Morocco's Royal Sports Federations capture no more than 350,000 licensees for a potential of 6 to 7 million. Clubs struggle to professionalize, private investors are lukewarm, and mass participation remains proportionally neglected. To accelerate growth, it will likely be necessary to lighten taxation with reduced VAT on equipment and subscriptions, ease burdens for sports startups, and officially recognize sport as an activity of public utility.
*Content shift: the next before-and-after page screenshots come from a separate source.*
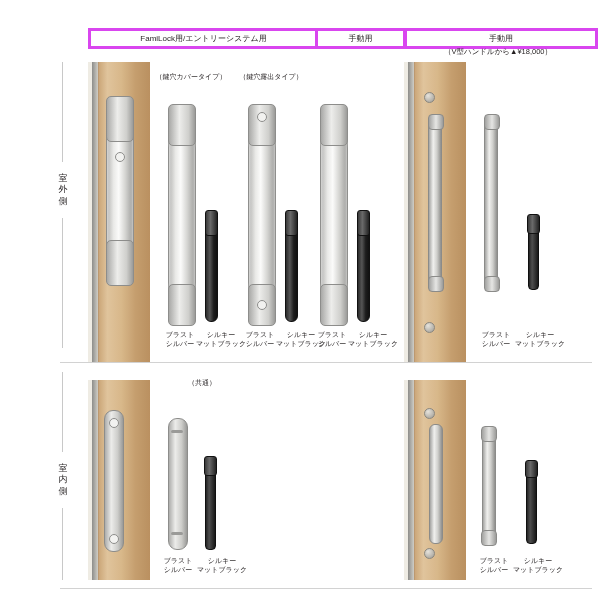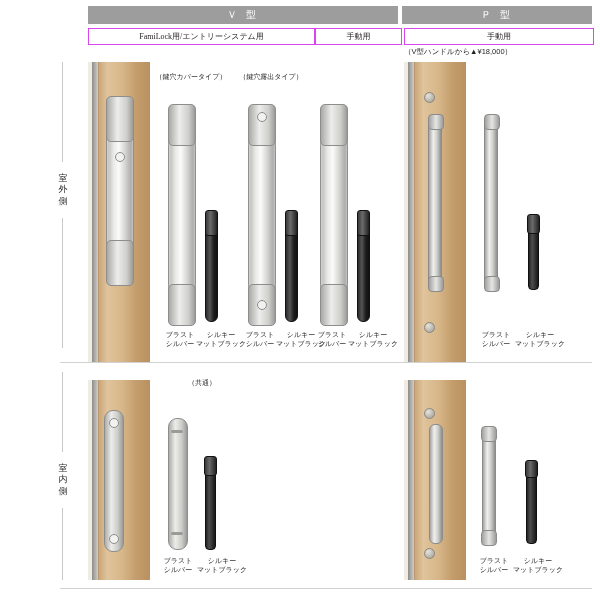"Ｖ 型" div.hdr-cell { html: <div>Ｖ 型</div> -> none }
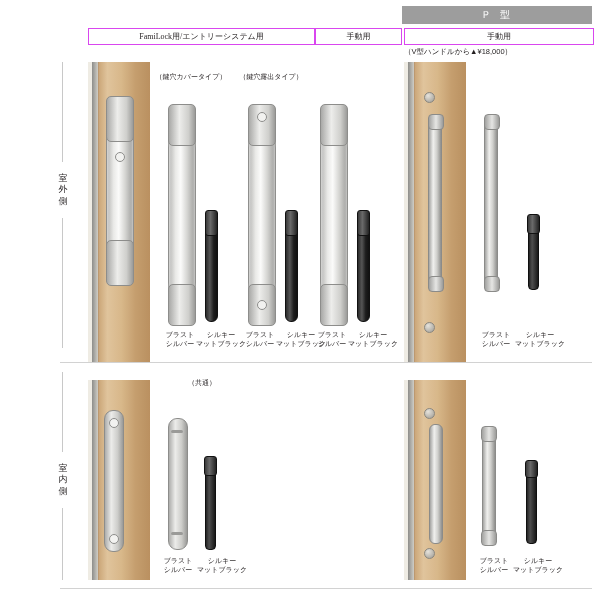"Ｐ 型" div.hdr-cell { html: <div>Ｐ 型</div> -> none }
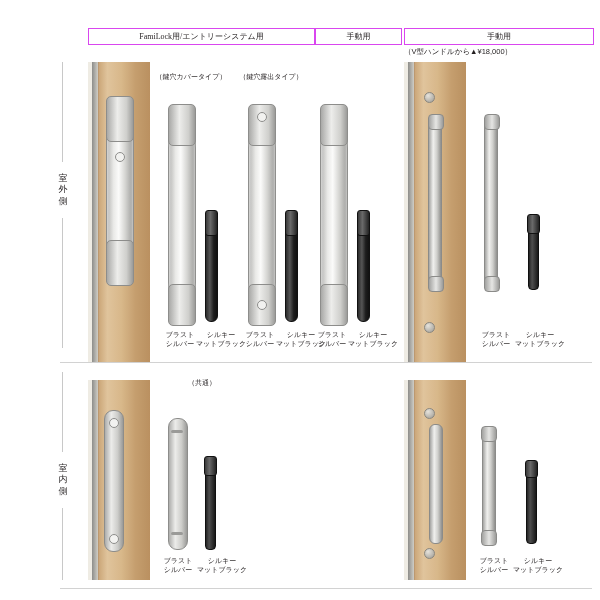"FamiLock用/エントリーシステム用" .sub { border: 1px solid #d946ef -> 3px solid #d946ef; font-family: Liberation Serif, serif -> none }
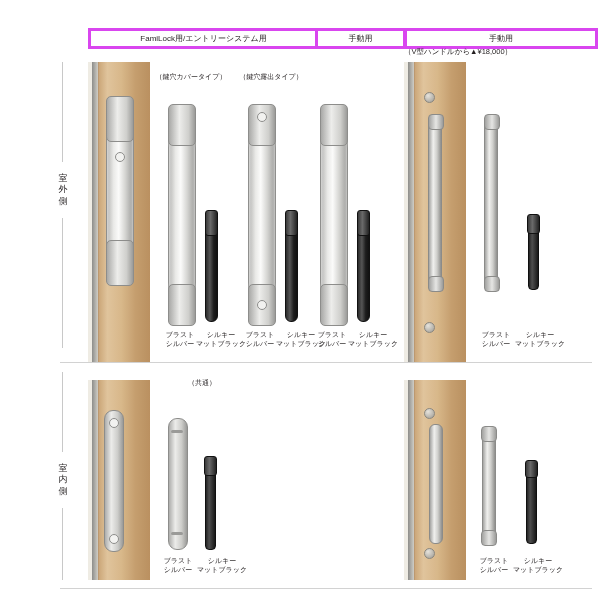"（V型ハンドルから▲¥18,000）" .pnote { text-align: none -> center }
The 2026 Finance Bill precisely provides for adjustments to promote public-private partnerships and boost private investment.
The next decade could mark a historic turning point in the country's development. By 2030, Morocco has chosen sport as a national pillar. With prestigious international competitions, modern infrastructure, and energetic youth, Morocco holds all the cards to make sport a pillar of sustainable development.
But this requires a paradigm shift: sport is not just a spectacle or image tool; it is an economic sector, a culture to promote, and a public policy to build.
Morocco now has the opportunity to make sport a major vector of prosperity, health, employment, and social cohesion. This is the choice made: to take sport out of the leisure framework and fully integrate it into a national strategy.
Sport is not a luxury. It is a collective investment in health, employment, and national unity.
The message is clear: by 2030, Morocco must shine not only through its teams but also through its ambitious vision of sport as a lever for human and economic development.